Namaz, oruç, zekat gibi ibadetler hep şahsı ilgilendiren dini vecibeler ve amellerdir. Kişilerin farz vacip ya da nafile ibadetleri yerine getirmesinden ötürü kendi nefsinde bir büyüklük ya da diğer insanların nazarında ayırt edici bir üstünlüğe sahip olduğunu düşünmesi çok tehlikelidir. Kişinin bu amellerden ötürü insanlara karşı riya ve gösteriş içinde olmasa bile nefsiyle bu kadar fazla ibadeti yapıyor olmaktan ötürü olsun kendisiyle övünç duyması, bal yemek için bal kovanına kolunu sokup bal yemek isteyen kişinin durumuna benzetilir. Bu şekilde bir yanlışa düşerek ibadetin ve amellerin üzerindeki örtü olan ihlas örtüsünü kaldırıp yok etmiş sayılır. Allah’a karşı kullukta yükselmek, yakınlaşmak baldan daha tatlıdır fakat ibadetleri bu düşüncelerle kirletmek gerçek manada Müslümanlığın yaşayış inanışına yakışmayan davranış ve düşüncelerdir.

Maalesef günümüzde Müslümanlık yaşayıştan çok cevizin özüne inmeden sadece kabuğunda yaşanıyor. İslam yaşanılarak öğrenilmiyor tersine okuyarak, görerek (taklidi) yaşanılıyor, iyice özümseyip hazmetmeden yaşamaya çalışıyoruz onu. Günümüzün insanının muhakkak surette bir kere en azından ‘olmaya’ ihtiyacı var yani cevizin özüne inip İslam’ı yaşamaya ihtiyacı var. Güzel bir fıkra anlatılır bununla ilgili.

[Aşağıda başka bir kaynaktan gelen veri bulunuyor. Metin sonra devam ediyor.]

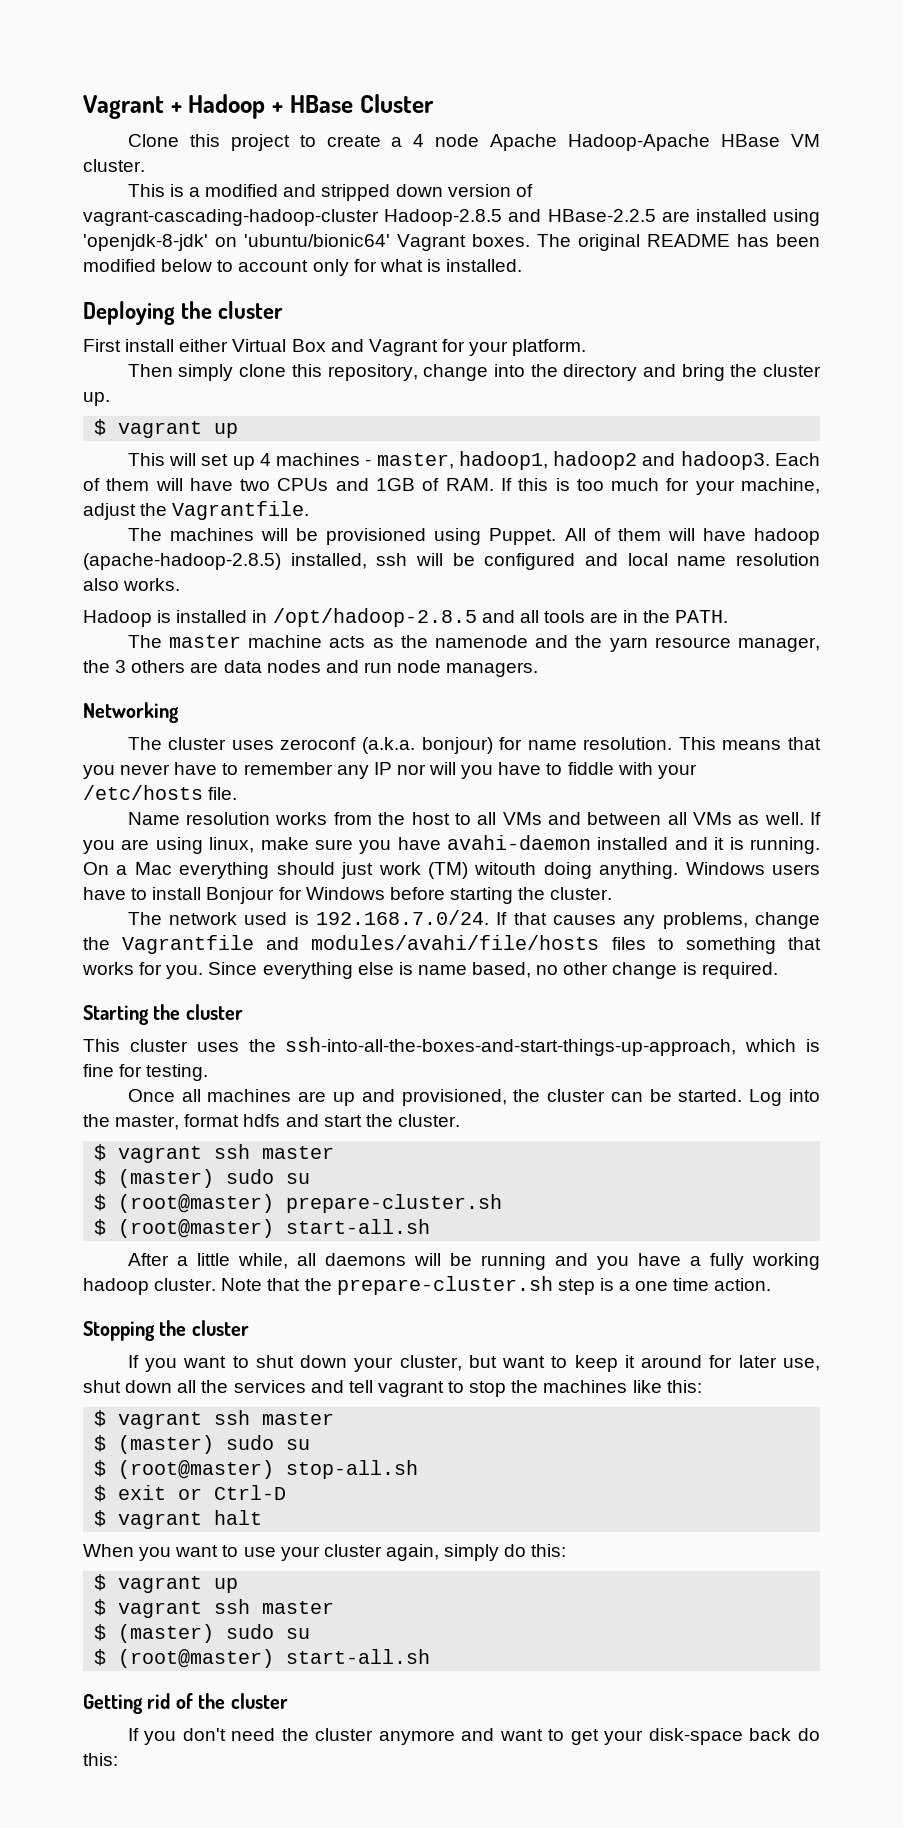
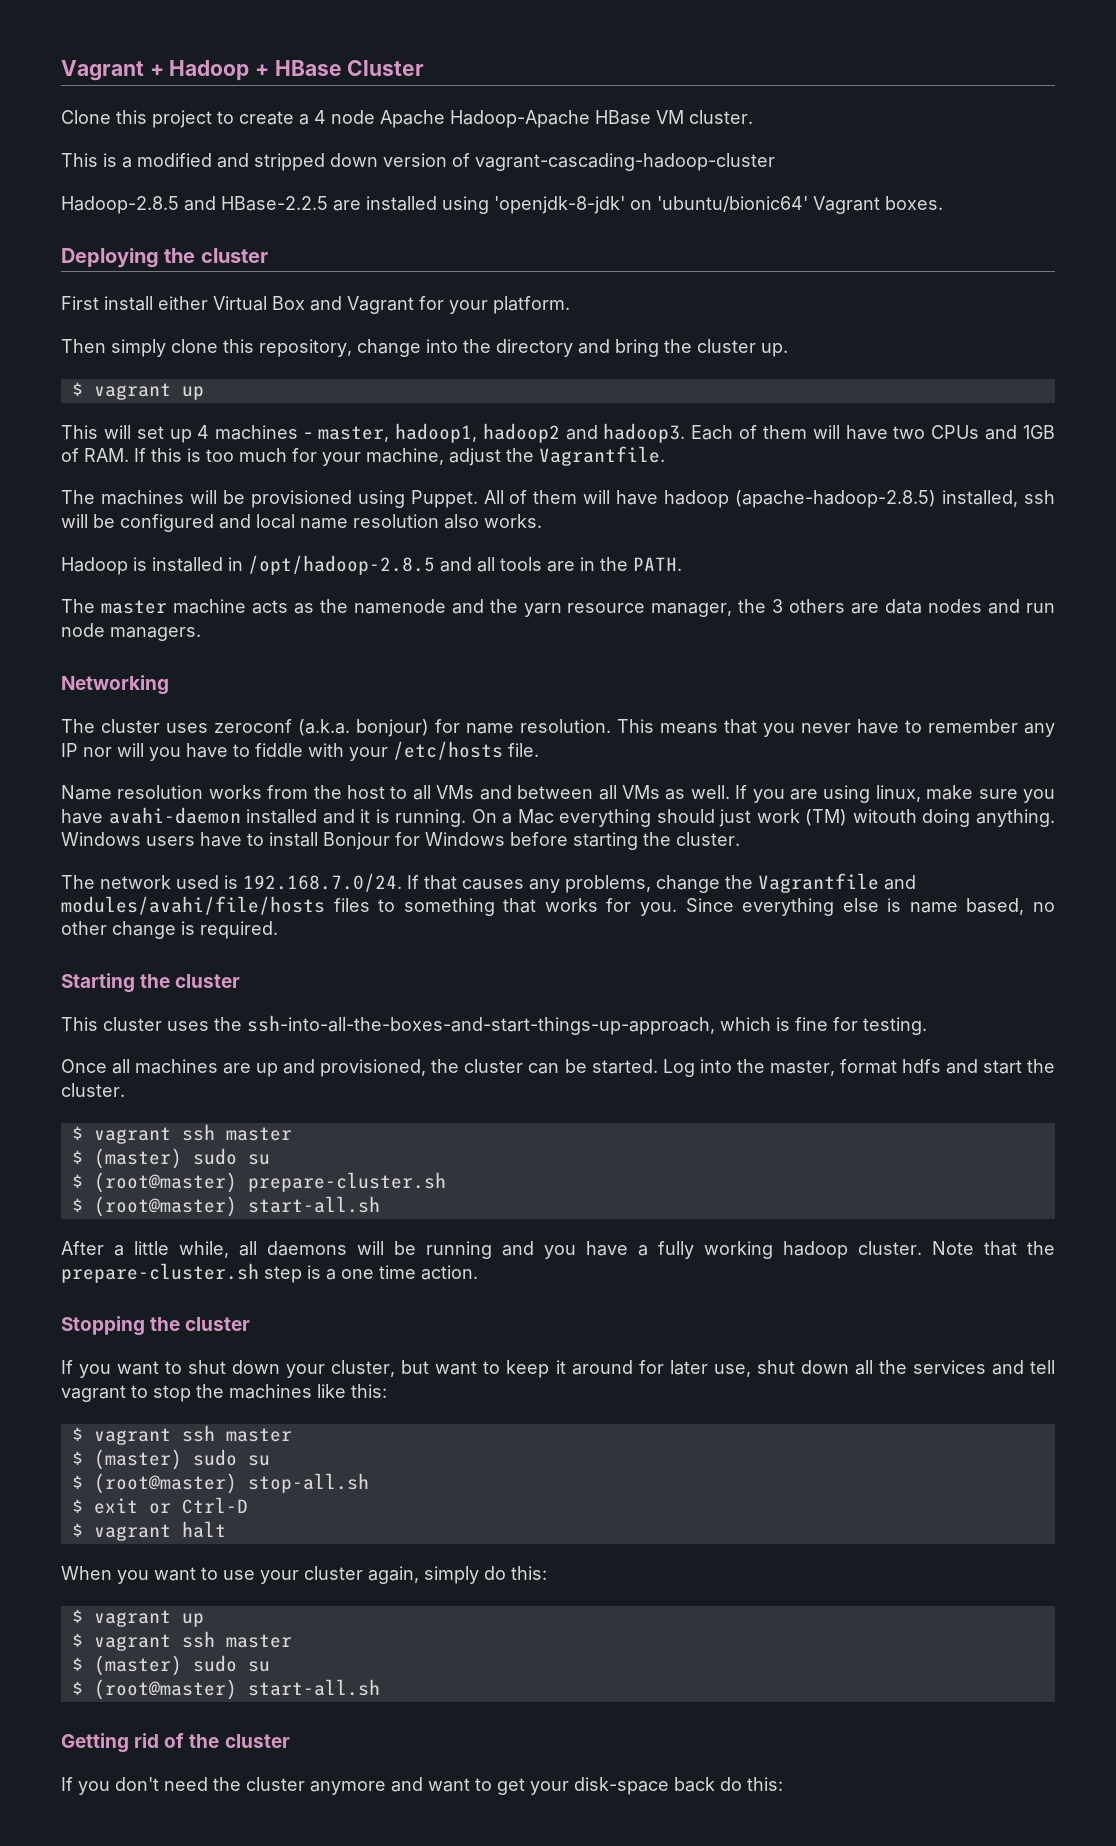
(379, 217) none -> (775, 162) //
[537,234,820,251] [83,259,523,276] The original README has been modified below to account only for what is installed. -> (943, 203) none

Yeniçeri’nin biri evde karısıyla kavga etmiş. O hışımla dışarıya çıkmış. Bakmış, senelerdir komşusu olan bir Rum yoldan geçiyor. “Gel buraya!” demiş, yere yatırmış, palasını çıkarıp boğazına dayamış, “Çabuk Müslüman ol” demiş… “N’aptım ben şimdi kuzum” diye soran Rum korkuyla, “Hadi öyleyse, söyle nasıl olacağımı olalım…” demiş. O zaman Yeniçeri adamın göğsünden ayağını kaldırmış, palasını da yerine sokmuş; bıyıklarını burarak, “Ya ben de bilmiyorum, gel, hocaya bir soralım” demiş…

Her şeyin özüdür "sevgi". İçinde sevgi olmadan yapılan her şey yavandır, tat vermez insanın diline, işlemez gönül tenine… Allah’a olan kulluk da böyle olmalı, seversen eğer kul olmayı sadece kul olarak kalmazsın, öyle bir seviyeye gelirsin ki içindeki o sevgi seni yükseltir yükseltir ve sonunda içinde ne senden bir şey kalır ne de dünyadan bir şeyler, sadece Rabbine itaat konusunda büyük bir sevgi bağı kalır. Dünyaya dair bütün arzuların senden alınır ve en sonunda sadece Allah’ın rızasını düşünecek konuma getirirler seni.

Cübbe sarık Peygamberimiz’in (sav) sünneti ve meleklerin nişanesidir fakat bir Müslüman İslam’ın akidelerini yerine getirmek konusunda cübbe ve sarıktan daha öte geçemeyip İslam’ı yaşamayı yaşayışına aktaramamışsa, uyduramamışsa yolunu bulamayıp taşan bir su gibi ekinleri sulamaya çalışırken tersine bahçedeki mahsulün zarar görmesine sebep olur.

Dolu dolu yaşa... Ama İslamı dolu dolu yaşayarak öğren, okuyarak değil. Böylelikle taklidi imandan tahkiki imana doğru seyri süluk (yolculuk) etmiş olursun.

Peki, bu muydu bizden istenen kulluk? Hiç durmadan ibadet edip Allah'ın huzurundan ayrılmamak mıydı? Ümmetin derdi sıkıntısı ne olacaktı? Kısacası… İbadetlerimiz kalıptan öte geçemedi.